▽

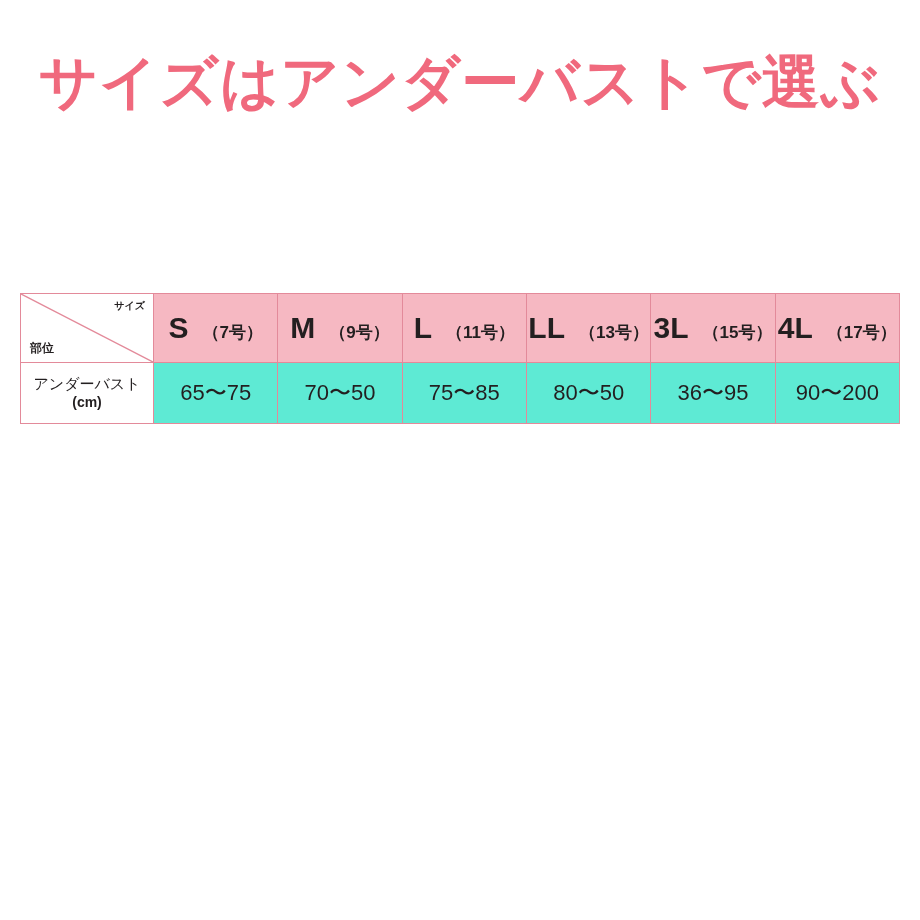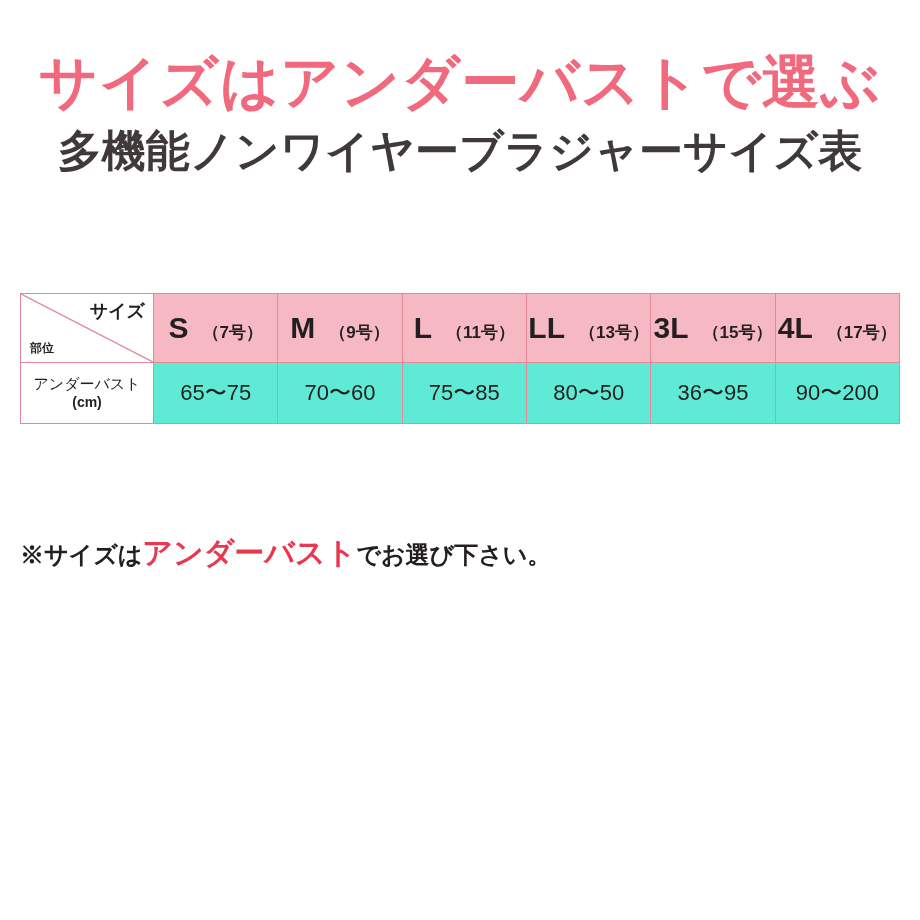--- a/index.html
+++ b/index.html
@@ -173,7 +173,6 @@
 
   <div class="heading-block">
     <div class="title-main">サイズはアンダーバストで選ぶ</div>
-    <div class="title-sub">多機能ノンワイヤーブラジャーサイズ表</div>
   </div>
 
   <div class="table-wrap">

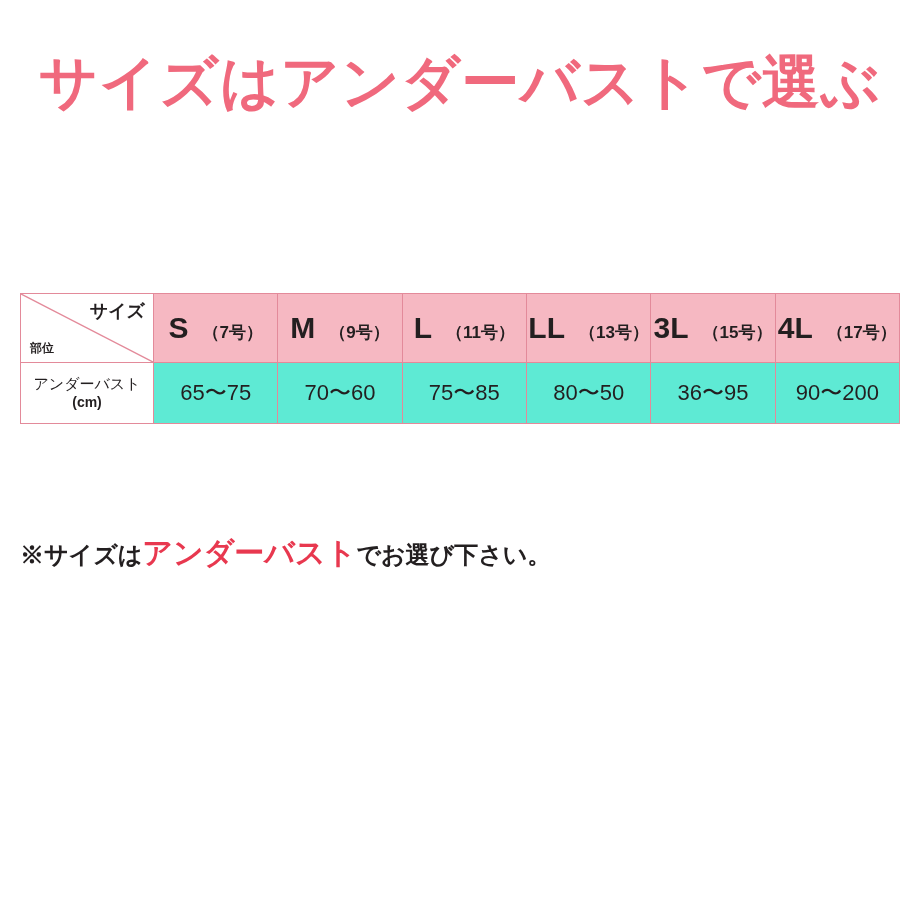--- a/index.html
+++ b/index.html
@@ -87,7 +87,7 @@
     position: absolute;
     right: 8px;
     top: 5px;
-    font-size: 18px;
+    font-size: 10px;
     color: #231f20;
     font-weight: bold;
   }

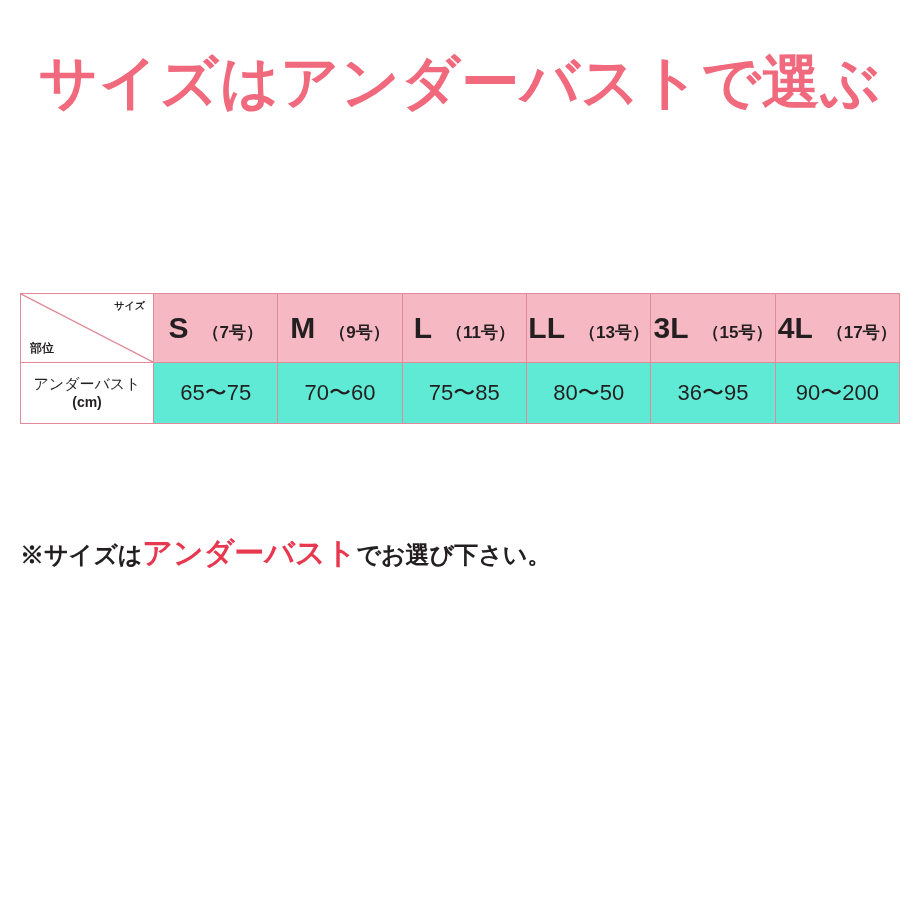--- a/index.html
+++ b/index.html
@@ -213,7 +213,7 @@
           <span class="unit">(cm)</span>
         </th>
         <td class="cell">65〜75</td>
-        <td class="cell">70〜60</td>
+        <td class="cell">70〜50</td>
         <td class="cell">75〜85</td>
         <td class="cell">80〜50</td>
         <td class="cell">36〜95</td>

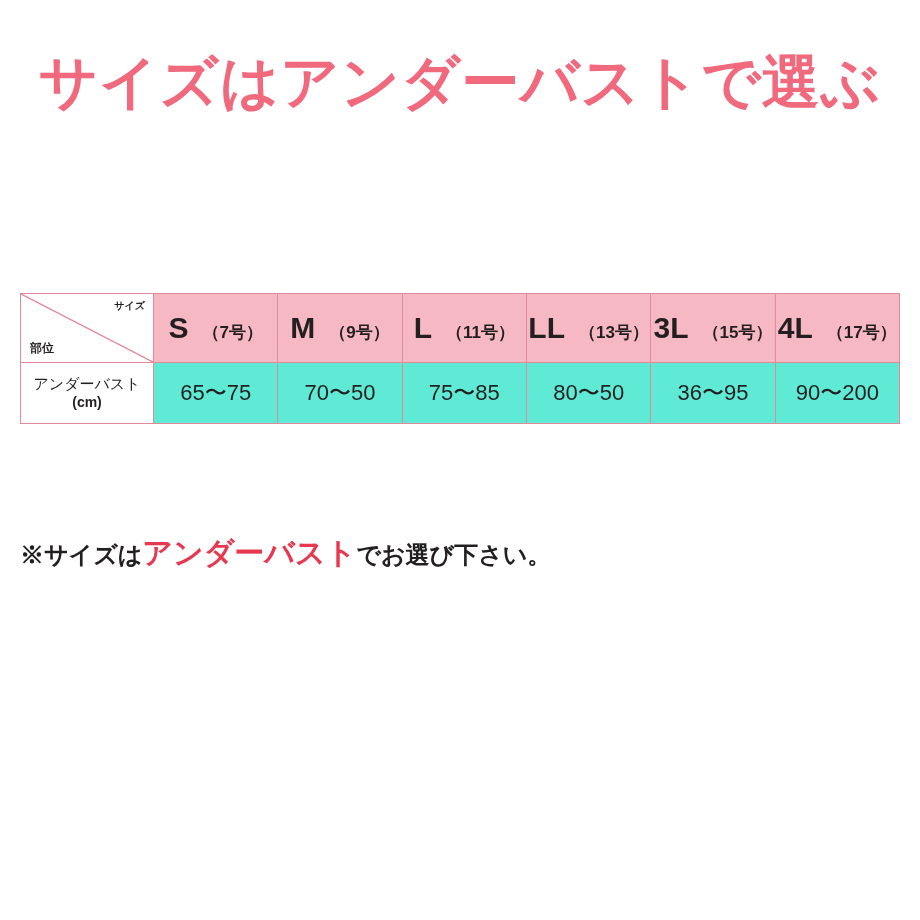--- a/index.html
+++ b/index.html
@@ -223,9 +223,6 @@
       </table>
   </div>
 
-  <div class="note">
-    <span class="pre">※サイズは</span><span class="accent">アンダーバスト</span><span class="post">でお選び下さい。</span>
-  </div>
 
 </div>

△

__TASK BRIEF__
Show every line above in which the word "title" appears.

__TASK OUTPUT__
     <div class="title-main">サイズはアンダーバストで選ぶ</div>
-    <div class="title-sub">多機能ノンワイヤーブラジャーサイズ表</div>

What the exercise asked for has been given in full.